Green Star Energy has emerged as the winner of Ofgem’s supplier of last resort (SOLR) process for the 10,000 or so customers of failed supplier Future Energy. The process seems to have worked well with physical supplies continuing at the same tariff rates—be they fixed or variable—until 30 September. This commitment has been made despite the higher policy costs that are to come in to force from 1 April 2018. The new supplier has also undertaken “largely” to meet the cost of protecting the credit balances held by Future Energy’s customers.
We know there was a lot of interest in the process so suspect Ofgem had plenty of options from which to choose. The terms agreed also suggest a competition improved the terms on offer to Future Energy’s customers, especially as Green Star Energy is willing to find the cash to fund much of the customers’ credit balances.

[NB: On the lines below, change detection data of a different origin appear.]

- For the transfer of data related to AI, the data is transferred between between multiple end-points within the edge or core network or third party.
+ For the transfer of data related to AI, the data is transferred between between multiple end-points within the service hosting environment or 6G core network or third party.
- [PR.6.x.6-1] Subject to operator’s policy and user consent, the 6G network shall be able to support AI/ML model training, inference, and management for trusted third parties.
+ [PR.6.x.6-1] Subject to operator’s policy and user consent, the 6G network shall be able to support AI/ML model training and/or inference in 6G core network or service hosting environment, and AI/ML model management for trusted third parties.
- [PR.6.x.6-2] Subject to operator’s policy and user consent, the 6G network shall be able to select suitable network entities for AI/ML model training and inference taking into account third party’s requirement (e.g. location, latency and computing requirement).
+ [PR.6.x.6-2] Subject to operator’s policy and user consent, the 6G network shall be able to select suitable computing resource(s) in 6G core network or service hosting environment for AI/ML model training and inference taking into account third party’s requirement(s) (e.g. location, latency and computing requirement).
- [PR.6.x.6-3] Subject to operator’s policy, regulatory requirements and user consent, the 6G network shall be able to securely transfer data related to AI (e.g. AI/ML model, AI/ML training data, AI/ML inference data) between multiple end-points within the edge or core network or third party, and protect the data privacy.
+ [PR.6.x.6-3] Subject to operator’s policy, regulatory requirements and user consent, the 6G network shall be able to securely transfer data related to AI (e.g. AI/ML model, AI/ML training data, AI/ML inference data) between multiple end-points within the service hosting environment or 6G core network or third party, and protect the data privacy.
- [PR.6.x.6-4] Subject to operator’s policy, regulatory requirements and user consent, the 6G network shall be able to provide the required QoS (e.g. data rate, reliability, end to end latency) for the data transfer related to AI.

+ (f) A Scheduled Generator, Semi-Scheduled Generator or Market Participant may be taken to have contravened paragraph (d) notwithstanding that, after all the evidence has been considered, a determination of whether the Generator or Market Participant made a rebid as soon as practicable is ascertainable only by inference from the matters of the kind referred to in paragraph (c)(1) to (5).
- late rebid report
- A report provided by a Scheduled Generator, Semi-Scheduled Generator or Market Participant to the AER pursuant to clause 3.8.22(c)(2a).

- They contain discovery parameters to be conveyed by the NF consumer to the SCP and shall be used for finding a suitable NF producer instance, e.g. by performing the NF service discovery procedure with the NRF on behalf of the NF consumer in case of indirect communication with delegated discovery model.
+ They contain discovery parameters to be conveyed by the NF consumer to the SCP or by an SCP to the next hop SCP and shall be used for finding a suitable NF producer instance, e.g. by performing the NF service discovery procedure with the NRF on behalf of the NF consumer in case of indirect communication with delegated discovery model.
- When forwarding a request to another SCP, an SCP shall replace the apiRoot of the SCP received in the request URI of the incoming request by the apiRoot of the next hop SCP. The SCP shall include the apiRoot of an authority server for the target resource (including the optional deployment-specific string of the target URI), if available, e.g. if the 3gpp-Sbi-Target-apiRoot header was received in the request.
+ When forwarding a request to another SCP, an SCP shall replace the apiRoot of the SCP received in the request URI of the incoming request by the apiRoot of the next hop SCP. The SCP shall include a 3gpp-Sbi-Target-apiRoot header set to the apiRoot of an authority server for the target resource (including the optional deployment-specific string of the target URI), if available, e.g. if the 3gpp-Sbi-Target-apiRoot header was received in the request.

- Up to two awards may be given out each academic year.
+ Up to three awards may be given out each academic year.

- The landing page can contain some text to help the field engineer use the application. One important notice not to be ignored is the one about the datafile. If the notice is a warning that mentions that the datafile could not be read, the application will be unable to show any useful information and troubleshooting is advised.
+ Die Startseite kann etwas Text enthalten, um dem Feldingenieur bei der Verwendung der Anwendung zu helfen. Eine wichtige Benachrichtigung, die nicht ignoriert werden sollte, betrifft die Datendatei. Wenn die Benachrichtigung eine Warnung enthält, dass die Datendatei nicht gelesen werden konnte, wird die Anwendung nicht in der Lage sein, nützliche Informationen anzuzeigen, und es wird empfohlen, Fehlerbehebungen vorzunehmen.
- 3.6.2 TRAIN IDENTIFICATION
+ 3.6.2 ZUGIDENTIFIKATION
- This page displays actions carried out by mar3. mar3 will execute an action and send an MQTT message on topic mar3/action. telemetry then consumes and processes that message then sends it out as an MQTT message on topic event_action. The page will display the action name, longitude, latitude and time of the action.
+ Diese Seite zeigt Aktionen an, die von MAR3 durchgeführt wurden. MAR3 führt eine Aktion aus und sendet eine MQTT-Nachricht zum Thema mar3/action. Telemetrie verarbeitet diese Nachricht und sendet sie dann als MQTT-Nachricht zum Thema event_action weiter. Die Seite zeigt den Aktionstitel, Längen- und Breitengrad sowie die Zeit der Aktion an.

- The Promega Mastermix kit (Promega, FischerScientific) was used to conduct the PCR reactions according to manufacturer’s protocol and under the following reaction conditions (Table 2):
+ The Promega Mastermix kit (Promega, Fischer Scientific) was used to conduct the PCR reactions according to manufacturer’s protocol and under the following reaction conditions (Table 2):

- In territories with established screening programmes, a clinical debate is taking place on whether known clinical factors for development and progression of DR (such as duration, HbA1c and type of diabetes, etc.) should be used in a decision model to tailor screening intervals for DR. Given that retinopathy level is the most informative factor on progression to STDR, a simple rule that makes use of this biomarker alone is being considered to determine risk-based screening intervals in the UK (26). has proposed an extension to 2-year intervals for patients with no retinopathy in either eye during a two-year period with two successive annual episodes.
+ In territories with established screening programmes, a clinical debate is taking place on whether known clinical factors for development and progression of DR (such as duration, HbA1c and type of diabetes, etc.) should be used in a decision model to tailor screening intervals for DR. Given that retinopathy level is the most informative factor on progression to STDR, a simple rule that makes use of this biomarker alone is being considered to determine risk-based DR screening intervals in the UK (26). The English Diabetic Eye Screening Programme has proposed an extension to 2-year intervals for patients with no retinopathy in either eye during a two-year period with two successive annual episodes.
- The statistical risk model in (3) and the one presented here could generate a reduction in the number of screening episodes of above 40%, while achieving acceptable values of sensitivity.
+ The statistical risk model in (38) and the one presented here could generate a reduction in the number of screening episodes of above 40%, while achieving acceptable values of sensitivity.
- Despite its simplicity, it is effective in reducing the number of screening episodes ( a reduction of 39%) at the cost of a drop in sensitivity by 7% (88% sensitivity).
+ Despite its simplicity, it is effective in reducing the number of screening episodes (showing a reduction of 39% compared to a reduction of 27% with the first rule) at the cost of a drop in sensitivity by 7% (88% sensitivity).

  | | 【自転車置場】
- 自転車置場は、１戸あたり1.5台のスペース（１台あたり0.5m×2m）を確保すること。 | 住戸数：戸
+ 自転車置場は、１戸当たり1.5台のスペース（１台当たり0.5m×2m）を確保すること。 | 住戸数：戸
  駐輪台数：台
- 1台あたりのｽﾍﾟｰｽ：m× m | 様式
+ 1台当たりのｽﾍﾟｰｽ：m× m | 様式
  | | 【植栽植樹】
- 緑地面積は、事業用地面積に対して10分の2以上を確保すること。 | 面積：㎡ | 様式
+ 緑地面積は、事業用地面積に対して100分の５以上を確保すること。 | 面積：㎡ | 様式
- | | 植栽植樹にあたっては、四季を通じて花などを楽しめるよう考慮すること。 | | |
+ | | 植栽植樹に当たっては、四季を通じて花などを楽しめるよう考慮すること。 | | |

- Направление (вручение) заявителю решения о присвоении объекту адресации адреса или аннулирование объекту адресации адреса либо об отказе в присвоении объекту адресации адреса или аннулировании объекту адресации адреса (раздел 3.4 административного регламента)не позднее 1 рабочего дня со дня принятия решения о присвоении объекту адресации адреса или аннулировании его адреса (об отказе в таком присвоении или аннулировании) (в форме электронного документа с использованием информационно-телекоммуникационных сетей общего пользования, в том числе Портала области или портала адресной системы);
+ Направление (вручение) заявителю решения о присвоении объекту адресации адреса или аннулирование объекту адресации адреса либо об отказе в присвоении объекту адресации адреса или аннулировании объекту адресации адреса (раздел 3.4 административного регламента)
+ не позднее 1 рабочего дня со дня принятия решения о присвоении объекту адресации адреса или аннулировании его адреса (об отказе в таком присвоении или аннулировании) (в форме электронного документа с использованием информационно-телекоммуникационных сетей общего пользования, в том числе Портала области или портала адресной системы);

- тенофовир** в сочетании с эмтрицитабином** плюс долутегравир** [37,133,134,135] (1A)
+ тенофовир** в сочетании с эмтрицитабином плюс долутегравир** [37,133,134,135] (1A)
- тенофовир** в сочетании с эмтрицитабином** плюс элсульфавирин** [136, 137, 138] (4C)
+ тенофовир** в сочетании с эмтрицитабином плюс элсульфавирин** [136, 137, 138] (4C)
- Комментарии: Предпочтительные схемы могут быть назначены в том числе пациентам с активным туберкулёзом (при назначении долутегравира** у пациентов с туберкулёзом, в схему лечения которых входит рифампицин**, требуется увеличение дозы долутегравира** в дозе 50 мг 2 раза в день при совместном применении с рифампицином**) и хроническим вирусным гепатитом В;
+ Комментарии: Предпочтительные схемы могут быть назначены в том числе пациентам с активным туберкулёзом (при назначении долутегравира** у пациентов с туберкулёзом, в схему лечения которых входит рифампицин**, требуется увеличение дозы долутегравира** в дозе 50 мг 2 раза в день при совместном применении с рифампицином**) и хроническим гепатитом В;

Coincidentally the Future Energy SOLR transfer occurred shortly after Ofgem published final information on the last time the process was used when GB Energy failed in November 2016. GB Energy’s customers were transferred to Co-operative Energy. Some 11 suppliers offered to take on those customers, with the majority offering to guarantee the credit balances including refunds owed to lost customers. All suppliers said they would claim on the SOLR levy to at least some extent in order to underwrite this commitment.
Co-operative Energy offered to honour the existing GB Energy prices for the duration of all contracts and was able to assure Ofgem that it would be able to serve them. At that time Co-operative Energy was in the backwash of customer service problems triggered by the implementation of a new billing system. In the out-turn the GB Energy customers were served by the same systems and structures that had been put in place before the failure. It seems from Ofgem’s figures Co-operative Energy also took on about 30% of the cost of securing the customer credit balances.
The securing of credit balances is clearly critical to the confidence consumers have in the market. They will include money paid in advance for energy yet to be delivered. Unless the SOLR supplier steps forward to secure these balances the majority of the customer monies would be absorbed in the company administration process causing real harm to customers.
The SOLR levy is the means of getting that cash back from, in the end, all consumers through higher distribution charges. The timing of when suppliers charge their direct debit customers is important in determining the scale of these credit balances. Historically direct debit payments have been taken after consumption, but many tariffs now seek payment in advance. Some suppliers, notably Ovo Energy, will pay interest on credit balances on advance direct debit payments, recognising the commercial value they gain from the advance payment, compared with alternatives such as borrowing the same amount of cash from a bank.
Suppliers operating payment in advance will tend to run higher credit balances. Is it time for a higher duty of care to customers served on these terms? Perhaps this could be evidenced through interest payments but equally consideration could be given to financial stress testing on entrant suppliers for whom advance payment is their primary form of business.
Ofgem’s 2017-18 workplan talks of how it “will learn lessons from any supplier insolvencies” and when he launched the document Dermot Nolan spoke of “review[ing] our approach to awarding supply licences, the financial requirements on suppliers and how we monitor performance later this year”. Other sectors, including Irish energy and water in Great Britain, do have contingency to test the robustness of business plans, but this is sensitive especially where an entrant is intending to pursue a new model. Unchecked in energy though, we risk ending up in a situation where the profits from the advance payment business model are privatised but the losses, through the SOLR levy, are socialised.